*Action item:*
Only the lines from the top of the records below through the line containing "[168,131,267,149] (for evaluating" should be printed, exactly and without pictures.

=====

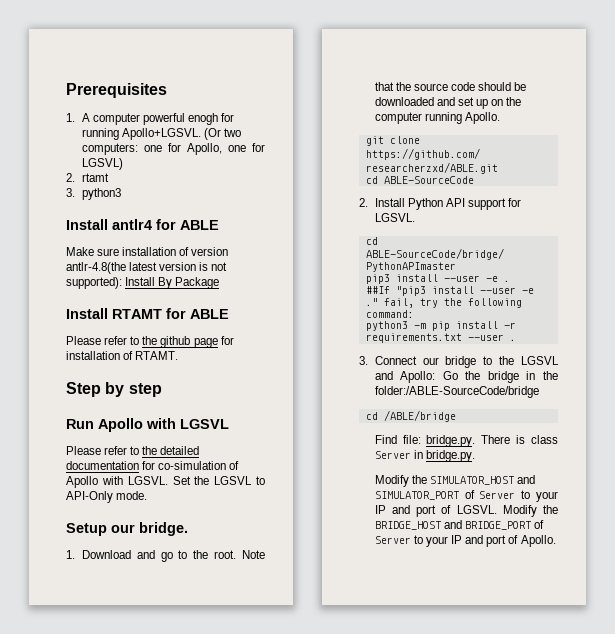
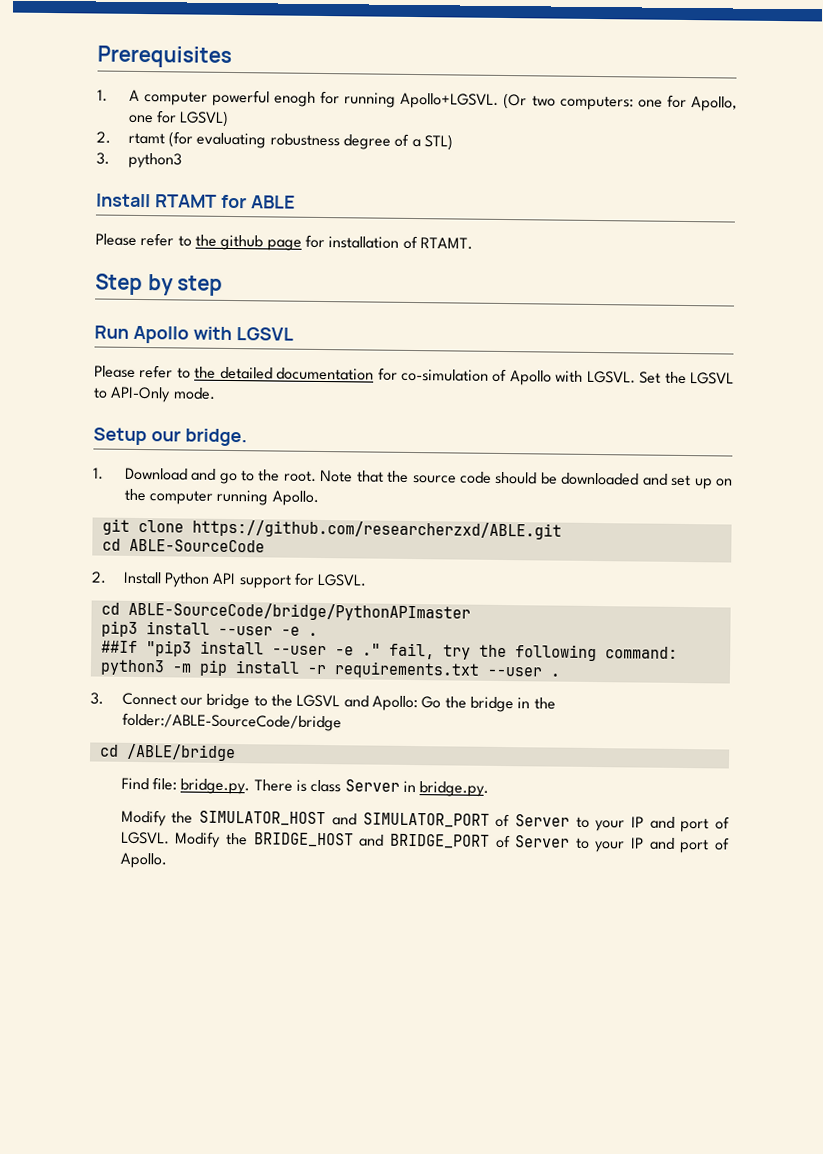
[66,188,121,200] [66,219,219,230] [66,247,229,256] [66,262,228,274] [66,277,220,289] // 3. python3 // Install antlr4 for ABLE // Make sure installation of version antlr-4.8(the latest version is not supported): Install By Package -> [168,131,454,151] [96,152,182,169] (for evaluating robustness degree of a STL) // 3. python3

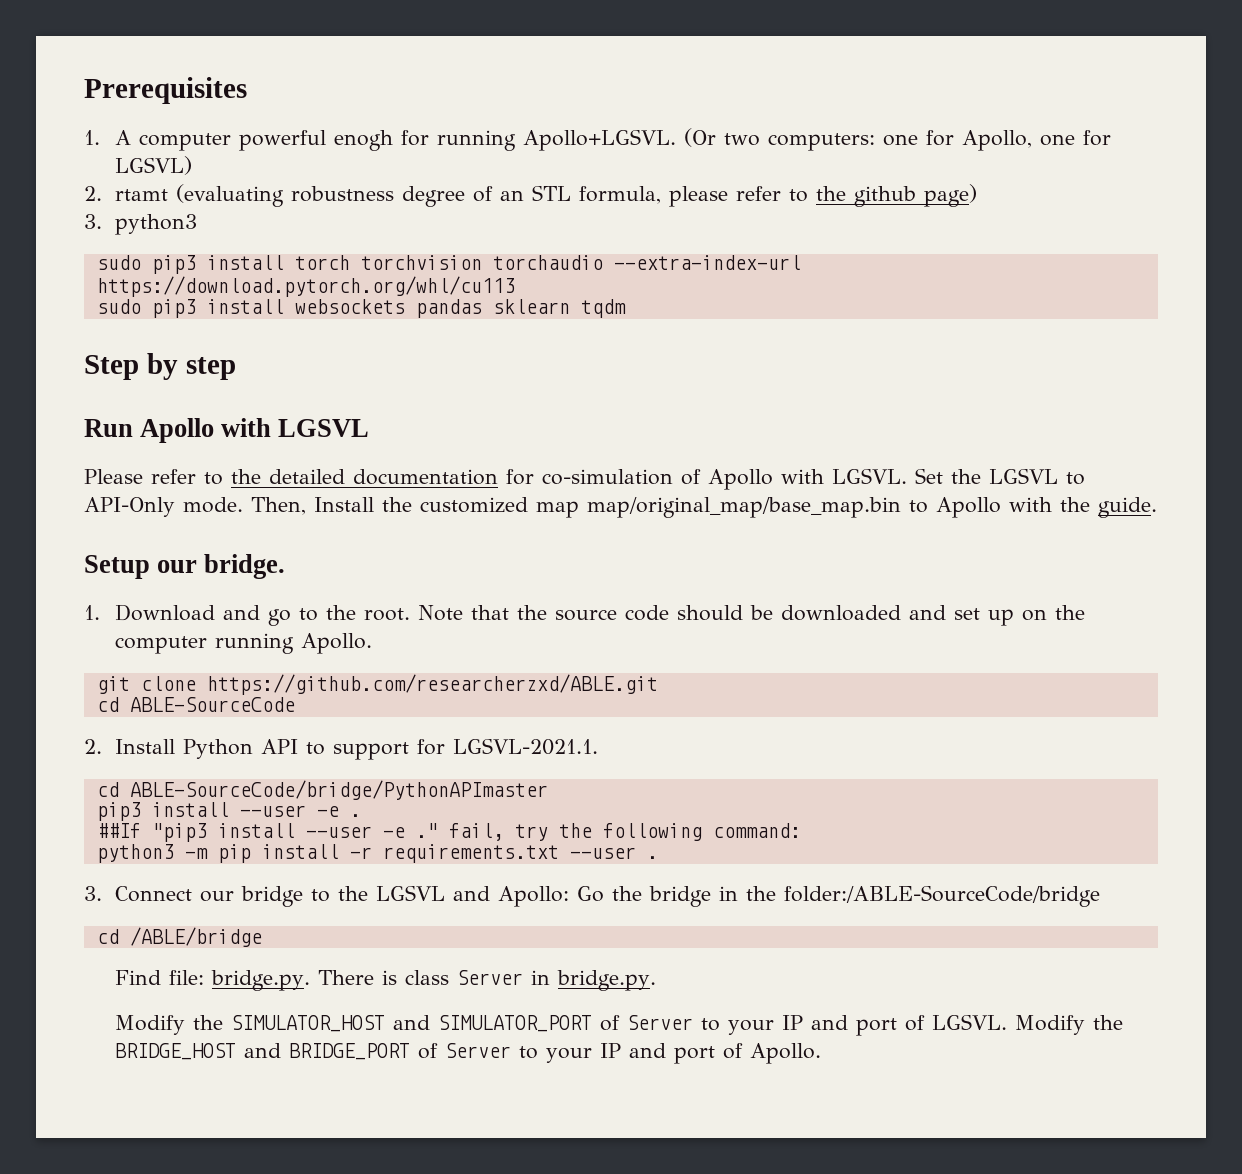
[168,131,267,149] (for evaluating -> [176,184,285,207] (evaluating
[411,134,454,151] [96,152,182,169] [96,193,296,209] [95,233,473,251] a STL) // 3. python3 // Install RTAMT for ABLE // Please refer to the github page for installation of RTAMT. -> [500,184,978,207] [84,214,198,235] [96,255,801,274] [96,276,515,297] [96,299,626,318] an STL formula, please refer to the github page) // 3. python3 // sudo pip3 install torch torchvision torchaudio --extra-index-url https://download.pytorch.org/whl/cu113 // sudo pip3 install websockets pandas sklearn tqdm
(216, 393) none -> [251,497,1157,518] Then, Install the customized map map/original_map/base_map.bin to Apollo with the guide.
(237, 578) none -> [306,742,326,755] to
[317,573,368,587] LGSVL. -> [453,738,599,755] LGSVL-2021.1.

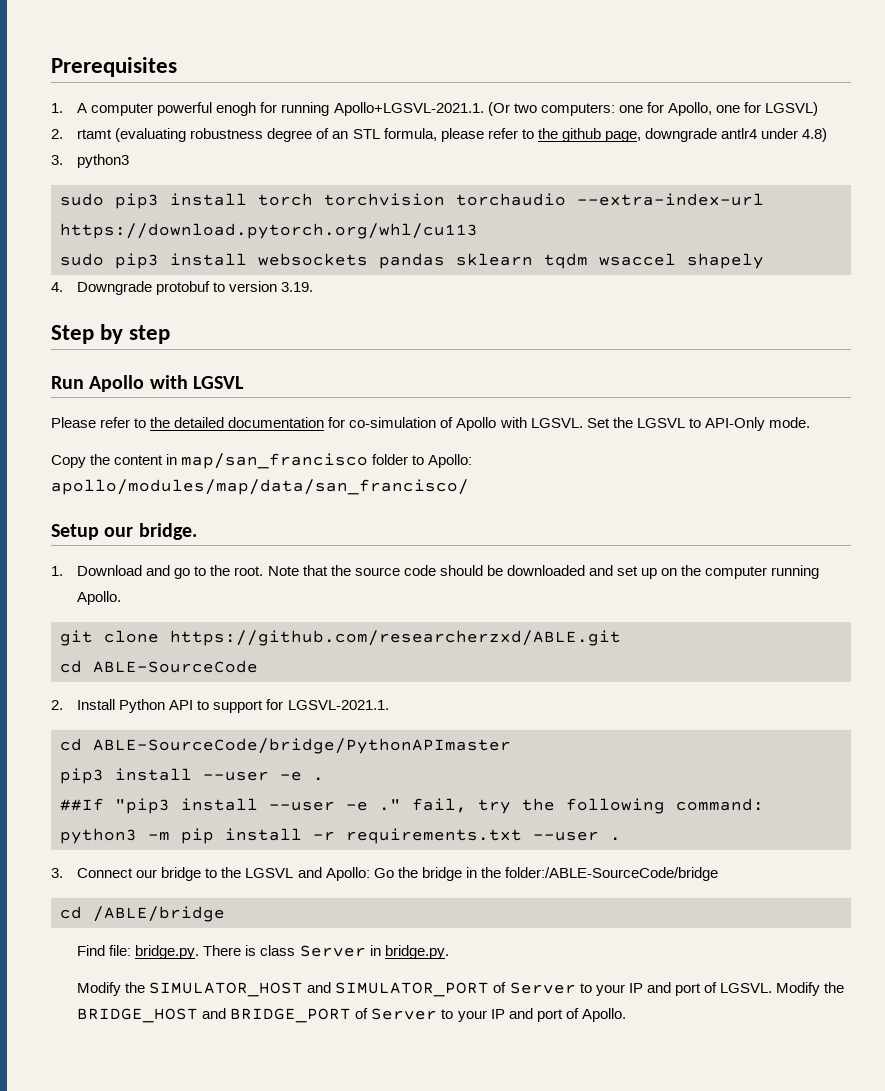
[523,129,677,151] Apollo+LGSVL. -> [333,102,484,116] Apollo+LGSVL-2021.1.
[924,184,978,207] page) -> [604,128,828,142] page, downgrade antlr4 under 4.8)
(626, 308) none -> [599,253,764,269] [51,281,314,295] wsaccel shapely // 4. Downgrade protobuf to version 3.19.
[251,497,1157,518] Then, Install the customized map map/original_map/base_map.bin to Apollo with the guide. -> [51,453,473,469] [51,479,469,495] // Copy the content in map/san_francisco folder to Apollo: apollo/modules/map/data/san_francisco/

=====

*Solution:*
[66,188,121,200] [66,219,219,230] [66,247,229,256] [66,262,228,274] [66,277,220,289] // 3. python3 // Install antlr4 for ABLE // Make sure installation of version antlr-4.8(the latest version is not supported): Install By Package -> [168,131,454,151] [96,152,182,169] (for evaluating robustness degree of a STL) // 3. python3

[168,131,267,149] (for evaluating -> [176,184,285,207] (evaluating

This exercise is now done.